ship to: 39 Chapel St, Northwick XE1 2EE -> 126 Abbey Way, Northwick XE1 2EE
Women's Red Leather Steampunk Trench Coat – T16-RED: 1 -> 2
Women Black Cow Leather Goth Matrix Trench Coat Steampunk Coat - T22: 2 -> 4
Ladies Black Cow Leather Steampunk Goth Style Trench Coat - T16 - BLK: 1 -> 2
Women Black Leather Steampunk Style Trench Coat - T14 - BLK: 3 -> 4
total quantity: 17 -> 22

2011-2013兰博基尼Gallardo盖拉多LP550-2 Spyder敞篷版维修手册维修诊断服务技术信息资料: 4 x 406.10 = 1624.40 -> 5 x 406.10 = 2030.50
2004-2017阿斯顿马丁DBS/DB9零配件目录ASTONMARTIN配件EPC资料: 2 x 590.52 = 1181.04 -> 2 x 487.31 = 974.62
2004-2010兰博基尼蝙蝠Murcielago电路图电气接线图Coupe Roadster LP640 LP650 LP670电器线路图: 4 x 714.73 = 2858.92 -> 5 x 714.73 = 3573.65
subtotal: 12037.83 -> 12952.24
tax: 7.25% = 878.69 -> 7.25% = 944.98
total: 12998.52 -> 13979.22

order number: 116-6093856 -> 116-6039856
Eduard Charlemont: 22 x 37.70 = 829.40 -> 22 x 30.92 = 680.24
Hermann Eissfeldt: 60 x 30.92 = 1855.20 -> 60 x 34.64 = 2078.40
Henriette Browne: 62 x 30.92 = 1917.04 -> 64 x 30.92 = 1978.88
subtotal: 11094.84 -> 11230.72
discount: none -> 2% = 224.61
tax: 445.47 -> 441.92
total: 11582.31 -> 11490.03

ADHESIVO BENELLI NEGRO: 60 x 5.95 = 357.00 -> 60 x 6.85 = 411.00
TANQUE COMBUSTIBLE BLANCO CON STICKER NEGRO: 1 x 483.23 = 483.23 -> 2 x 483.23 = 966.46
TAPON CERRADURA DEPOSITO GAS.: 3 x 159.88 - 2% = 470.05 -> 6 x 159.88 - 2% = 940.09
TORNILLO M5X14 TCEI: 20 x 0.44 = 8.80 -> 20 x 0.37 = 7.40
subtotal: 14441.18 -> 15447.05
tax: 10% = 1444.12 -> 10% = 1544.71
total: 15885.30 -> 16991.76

### PROBLEM STATEMENT:
Exact copies of the lines from the one holding "2004-2017阿斯顿马丁DBS/DB9零配件目录ASTONMARTIN配件EPC资料: 2 x" through the last line above, and only those, make up the answer.

### RESPONSE TO THIS TASK:
2004-2017阿斯顿马丁DBS/DB9零配件目录ASTONMARTIN配件EPC资料: 2 x 590.52 = 1181.04 -> 2 x 487.31 = 974.62
2004-2010兰博基尼蝙蝠Murcielago电路图电气接线图Coupe Roadster LP640 LP650 LP670电器线路图: 4 x 714.73 = 2858.92 -> 5 x 714.73 = 3573.65
subtotal: 12037.83 -> 12952.24
tax: 7.25% = 878.69 -> 7.25% = 944.98
total: 12998.52 -> 13979.22

order number: 116-6093856 -> 116-6039856
Eduard Charlemont: 22 x 37.70 = 829.40 -> 22 x 30.92 = 680.24
Hermann Eissfeldt: 60 x 30.92 = 1855.20 -> 60 x 34.64 = 2078.40
Henriette Browne: 62 x 30.92 = 1917.04 -> 64 x 30.92 = 1978.88
subtotal: 11094.84 -> 11230.72
discount: none -> 2% = 224.61
tax: 445.47 -> 441.92
total: 11582.31 -> 11490.03

ADHESIVO BENELLI NEGRO: 60 x 5.95 = 357.00 -> 60 x 6.85 = 411.00
TANQUE COMBUSTIBLE BLANCO CON STICKER NEGRO: 1 x 483.23 = 483.23 -> 2 x 483.23 = 966.46
TAPON CERRADURA DEPOSITO GAS.: 3 x 159.88 - 2% = 470.05 -> 6 x 159.88 - 2% = 940.09
TORNILLO M5X14 TCEI: 20 x 0.44 = 8.80 -> 20 x 0.37 = 7.40
subtotal: 14441.18 -> 15447.05
tax: 10% = 1444.12 -> 10% = 1544.71
total: 15885.30 -> 16991.76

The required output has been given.